For this build, I´m using the ESP32DEV KIT C, and inputs and outputs are 3.3V. One of the components is a TEMT6000 brakout board (i´m more of a maker then engineer lol) and all the tutorials I see for this breakout list input VCC as 5V and the need for a 1Kohm resistor on the out pin, to avoid burning the input.

Thing is, this breakout can be powered with 3.3V as well, (as of the datasheet) and the sensoir is quite simple - This sensor can handle voltages from both 5V and 3.3V devices.

To make taking light measurements as easy as possible, this sensor has been designed into a voltage divider circuit. The TEMT600 acts as one of the resistors in the divider, and, as the light hitting it changes, so too does the voltage on the SIG pin. To read that voltage, simply connect the SIG pin on the TEMT6000 to any analog to digital conversion pin on your microcontroller.

My question is - by powering with 3.3V and this diagram, the max output voltage is also 3.3V correct? In this case no resistor would be needed. Am I reading it right?

Thanks!

monte

@Daniel-Brunod said in TEMT6000 Breakout board:
First of all, when trying to figure out something about electronic component, read the datasheet first. https://www.vishay.com/docs/81579/temt6000.pdf says that maximum "Collector emitter voltage" is 6V. So, of course you won't damage the sensor by wiring it like that.
BUT! You're right that it is a voltage divider scheme, so you need a resistor to take a reading.

dbrund

@monte Thanks for the info! All wired and working!

dbrund

So, after working with it this weekend, I´ve got the following design for my weather station:

I´m using this project with 6 sensors (breakout boards)

1. Rain Sensor (lm393)
2. Co2 Gas Sensor (MQ135)
3. UV Sensor (ML8511)
4. Light Sensor (temt6000)
5. Humidity Sensor (DHT22)
6. Preassure Sensor (GY-65 - BMP085)

For the TEMT6000, the resistor is already on the breakout board, therefore no need to add to the circuit. This sensor will be replaced with BH1750, since the temt6000 has a really high saturation (1-1000) vs BH1750 (65K lux).

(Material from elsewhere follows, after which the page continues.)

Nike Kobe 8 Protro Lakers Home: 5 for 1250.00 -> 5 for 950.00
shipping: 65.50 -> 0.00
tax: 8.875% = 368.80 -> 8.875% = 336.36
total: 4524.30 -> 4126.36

In the project there is also an optocoupler 4N25 (I had it available) to turn on and off the sensors power during ESP32 deepsleep. This can also be a design reused for high power devices connected to the ESP32. on wakeup, this pin is set to HIGH to power everything.

ESP32 itself is powered by a separate 5-12V line, as recommended from expressif on VIN. GND on Sensor lines is separated from the ESP32.

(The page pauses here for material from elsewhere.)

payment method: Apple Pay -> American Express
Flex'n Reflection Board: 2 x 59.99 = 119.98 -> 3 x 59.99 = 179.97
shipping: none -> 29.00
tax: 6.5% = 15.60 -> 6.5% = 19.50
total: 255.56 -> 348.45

All analog sensor readings wired to ADC1 ports on the ESP32 board and a 3.3V is applied pin 32 for reference voltage for the UV sensor.

Time is updated from an NTPServer and all data from the sensors are send to a GoogleSheet directly, and dashboard is being created on GoogleData Studio. I need to improve this code, because it´s hanging after 24h, and a manual boot is required.

Next step is figuring out how to add a solar panel and a battery to power everything. I have a 12V - 1W solar and 18650 batteries. Have not yet figured out this circuit.

From this station, I´m able to get the following readings:

TEMT6000 - lux, luxpercent
BMP085 - temp celsius,temp_farenheit, pressure (ATM, PASCAL, BAR, PSI), Altitude (Meters and Ft)
MQ135 - Co2ppm, Gas Detection (0 - yes / 1 - No),
DHT22 - Humidity, Heat Index (humidity / temp - Celsius and Farenheit)
ML8511- UV Intensity
LM393 - Rain Intensity, Rain Indicator (yes / No)

#include <Wire.h> // Biblioteca para sensores que usam SDA / SCL
#include <Adafruit_BMP085.h> //Biblioteca do Sensor GY-65(BMP085) - (Barômetro / temperatura / Altitude)
#include "DHT.h" //Biblioteca Sensor DHT
#include "WiFi.h" //Biblioteca Wifi
#include <HTTPClient.h> // Para enviar e receber requests
#include "time.h" // Para Atualizar o data/hora via NtpServer

//Definição de Pinos ESP32
#define sensorLuz 36 //Sensor de Luz Ambiente
#define MqDigitalPin 26 //Sensor MQ135
#define MqAnalogPin 33 //Sensor MQ135 
#define DHTPIN 4 //PINO DIGITAL UTILIZADO PELO DHT22
#define UVOUTPIN 35 //PINO ANALOGICO UTILIZADO PELO SensorUV
#define UVREF 32 //PINO DIGITAL UTILIZADO PELO SensorUV 
#define RAIN 34 //PINO analogico UTILIZADO PELO SensorChuva 
#define RAINDIG 27  //PINO Digital UTILIZADO PELO SensorChuva

//ESP32 DeepSleep
#define uS_TO_S_FACTOR 1000000  /* Conversion factor for micro seconds to seconds */
#define TIME_TO_SLEEP  300        /* Time ESP32 will go to sleep (in seconds)  - 5 minutes*/

//Variáveis NTPServer
const char* ntpServer = "pool.ntp.org";
const long  gmtOffset_sec = -10800; // GMT-3
const int   daylightOffset_sec = 0;

// WiFi credentials
const char* ssid = "YOURSSID";         // change SSID
const char* password = "YOURPASS";    // change password

// Google script ID and required credentials
String GOOGLE_SCRIPT_ID = "YOURKEY";    // change Gscript ID

//Variáveis de Leitura
#define DHTTYPE DHT22  //DEFINE O MODELO DO SENSOR (DHT22 / AM2302)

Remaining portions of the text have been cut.